В келарне потрапезовали, когда Патап Максимыч с Дюковым воротились из бани. Игумен поспешил в гостиницу.
– Ну, банька же у тебя, отче!.. – сказал Патап Максимыч, низко кланяясь отцу Михаилу. – Спасибо… Вот уважил, так уважил!..
– Ах ты, любезненькой мой! Ах ты, касатик мой! – восклицал игумен, обнимая Патапа Максимыча. – Уж не взыщи, Христа ради, на убогих наших недостатках… Мы ото всей души, родненький. Чем богаты, тем и рады.
– Не ложно скажу тебе, отче, сроду так не паривался. Уж такая у тебя банька, такая банька, что рассказать невозможно… – говорил Патап Максимыч.
– После баньки-то выкушать надо, – молвил игумен, наливая рюмку сорокатравчатой, – да и за стол милости просим.
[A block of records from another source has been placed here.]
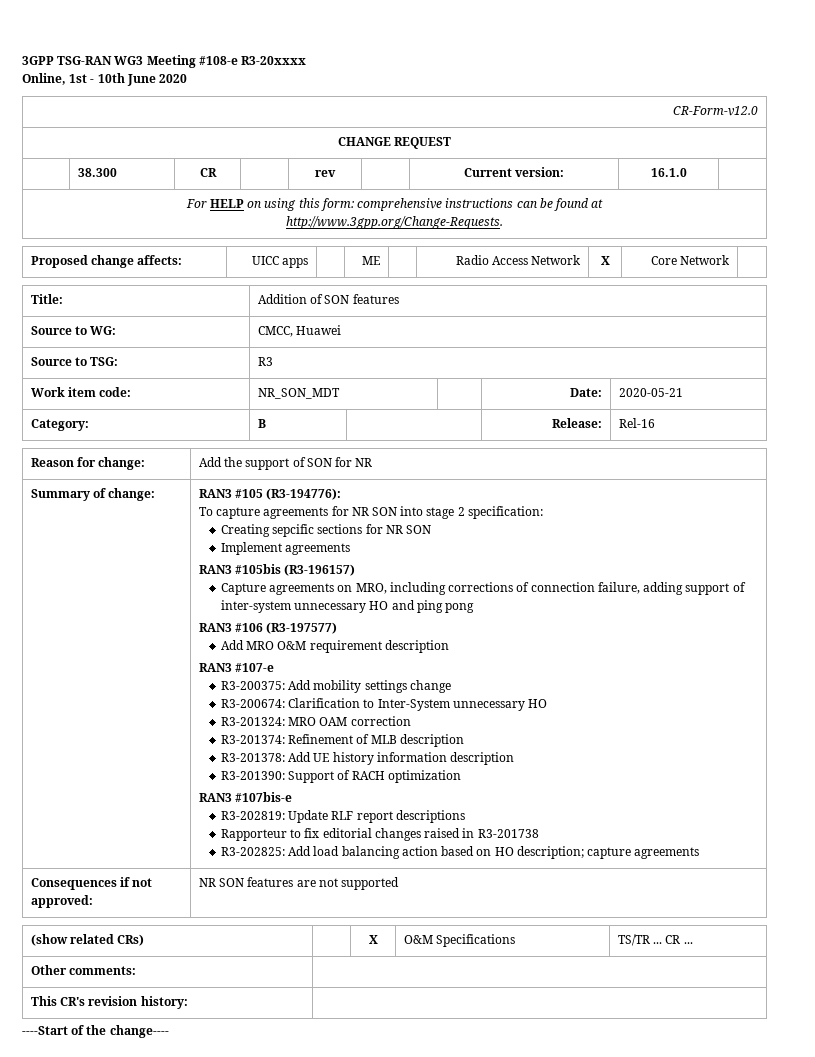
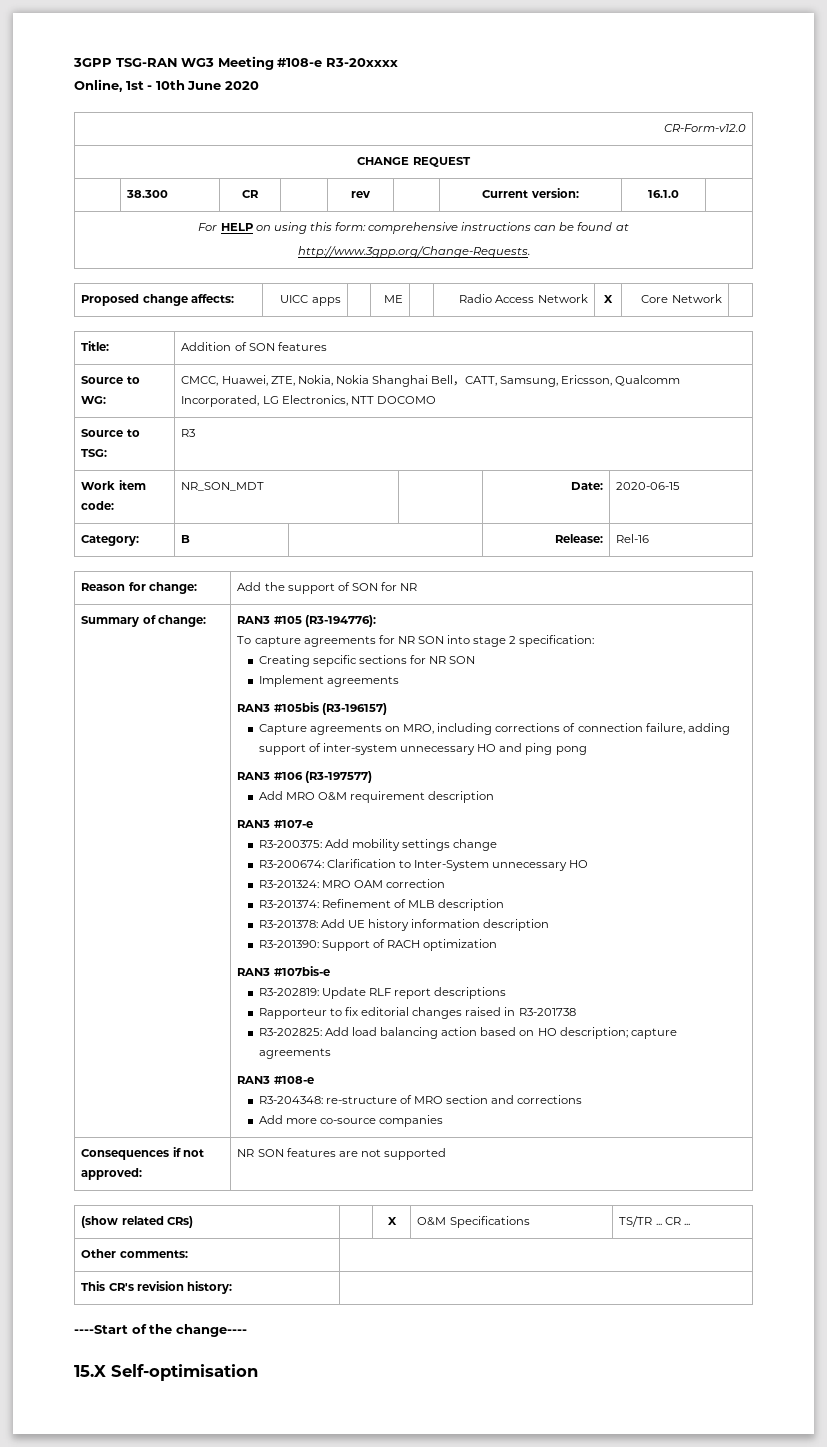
- Source to WG: | CMCC, Huawei
+ Source to WG: | CMCC, Huawei, ZTE, Nokia, Nokia Shanghai Bell，CATT, Samsung, Ericsson, Qualcomm Incorporated, LG Electronics, NTT DOCOMO
- Work item code: | NR_SON_MDT | | Date: | 2020-05-21
+ Work item code: | NR_SON_MDT | | Date: | 2020-06-15
+ RAN3 #108-e
+ R3-204348: re-structure of MRO section and corrections
+ Add more co-source companies
+ 15.X Self-optimisation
Не взыщи только, любезненькой ты мой, Патап Максимыч.
Обед был подан обильный, кушаньям счету не было. На первую перемену поставили разные пироги, постные и рыбные. Была кулебяка с пшеном и грибами, была другая с визигой, жирами, молоками и сибирской осетриной. Кругом их, ровно малые детки вкруг родителей, стояли блюдца с разными пирогами и пряженцами. Каких тут не было!.. И кислые подовые на ореховом масле, и пряженцы с семгой, и ватрушки с грибами, и оладьи с зернистой икрой, и пироги с тельным из щуки. Управились гости с первой переменою, за вторую принялись: для постника Стуколова поставлены были лапша соковая да щи с грибами, а разрешившим пост уха из жирных ветлужских стерлядей.